Great Tables
Great Tables is a Python library designed to easily generate information-rich, publication-quality display tables from Pandas or Polars DataFrames. It allows for extensive customization of table components like headers, footers, row labels (stubs), spanner labels, and offers various formatting options for cell values, including nanoplots. The current version is 0.21.0, released on March 3, 2026, and it sees active development with regular updates.
Warnings
- gotcha Tables created with Great Tables do not print to the console by default.

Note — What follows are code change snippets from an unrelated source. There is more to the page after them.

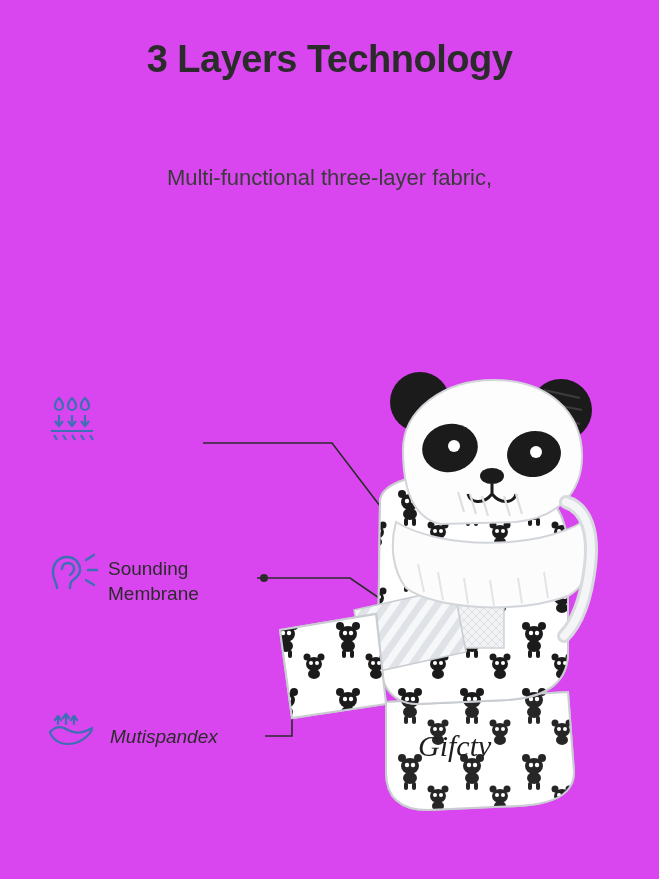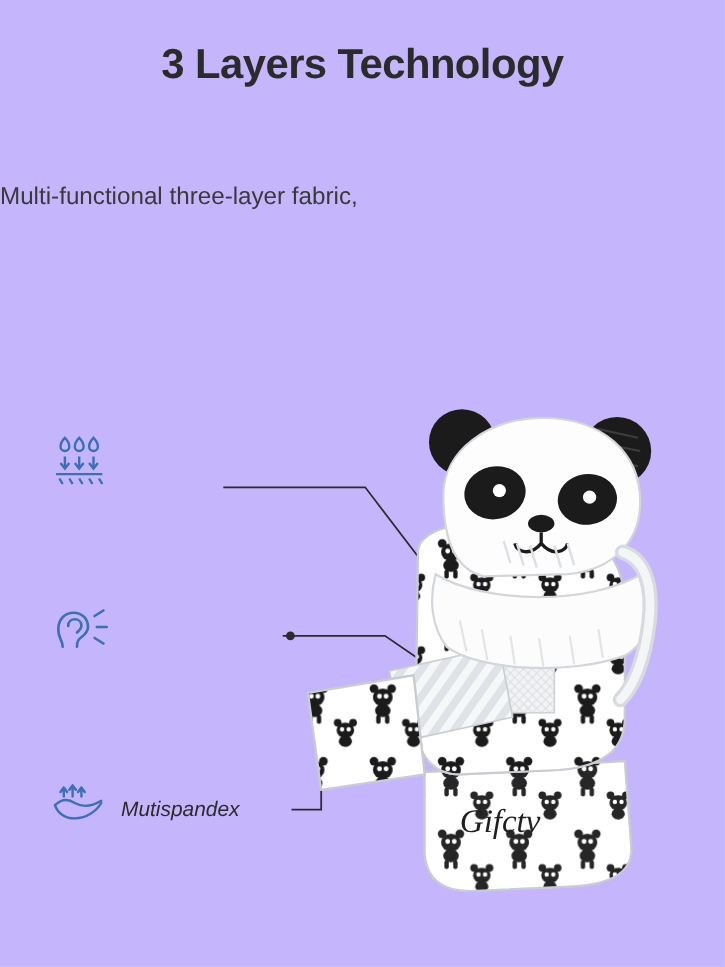"3 Layers Technology" #page { background: #c4b5fd -> #d946ef }
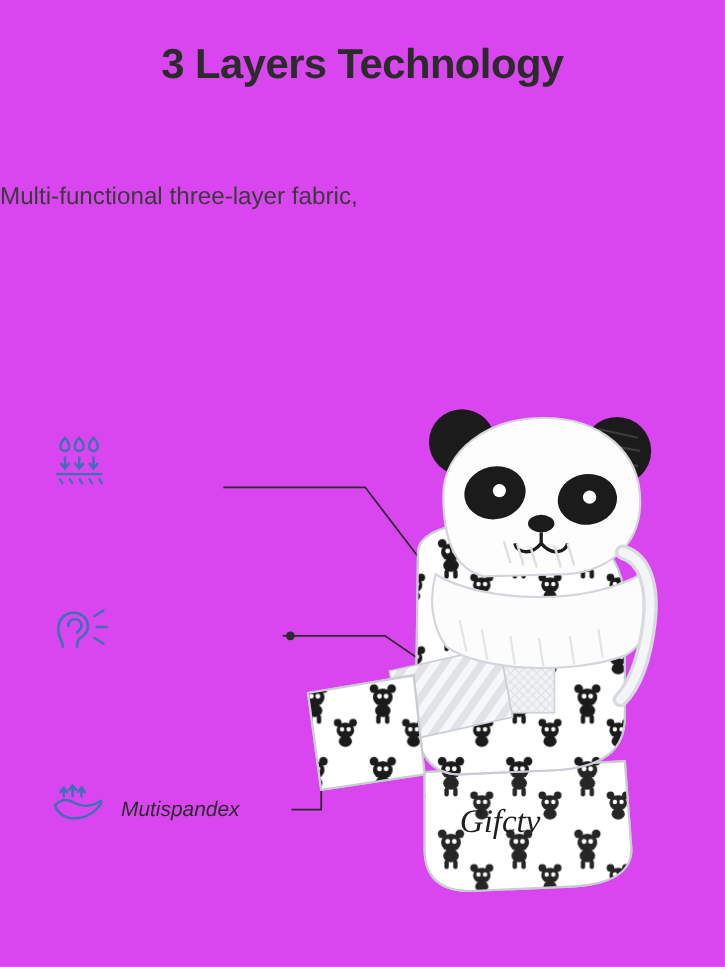"Multi-functional three-layer fabric," .subtitle { text-align: left -> center }
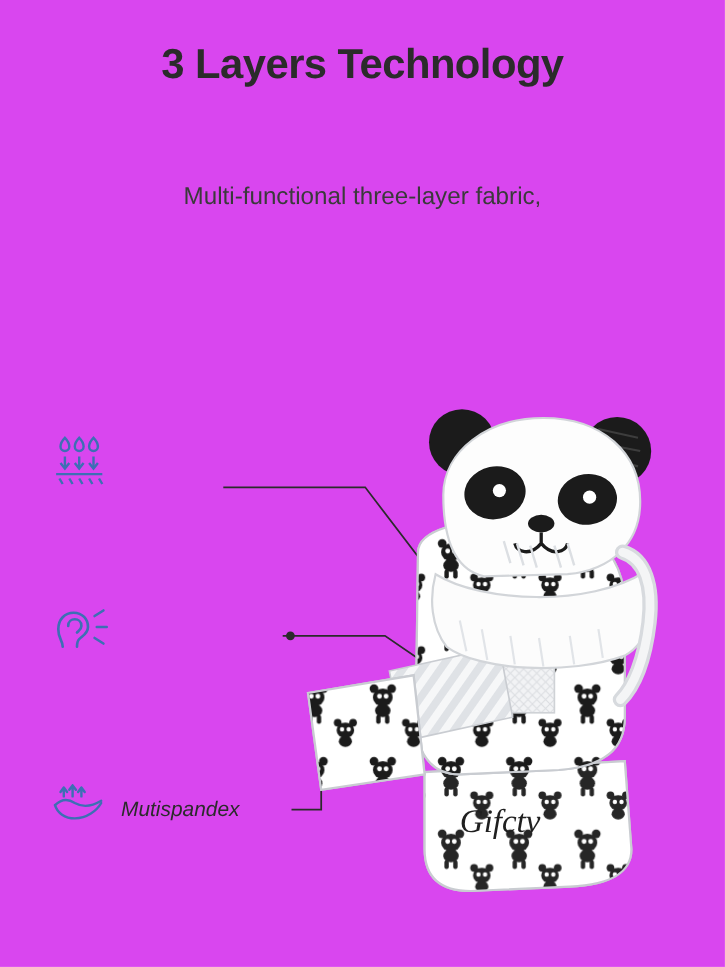"Sounding" div.callout { html: none -> <div> <span>Sounding Membrane</span> </div> }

In a standard Python console, you must explicitly call the `.show()` method on the GT object to open the HTML table in your default web browser.
- breaking The `polars.DataFrame.style` property for styling Polars DataFrames is currently considered unstable and may change in future versions. Directly passing a Polars DataFrame to `GT()` is stable.
- breaking Version 0.15.0 introduced breaking changes related to ensuring unique HTML ID attributes and moving the `css-inline` package to an extra group. While not directly in 0.21.0, this indicates a history of HTML-rendering related breaking changes.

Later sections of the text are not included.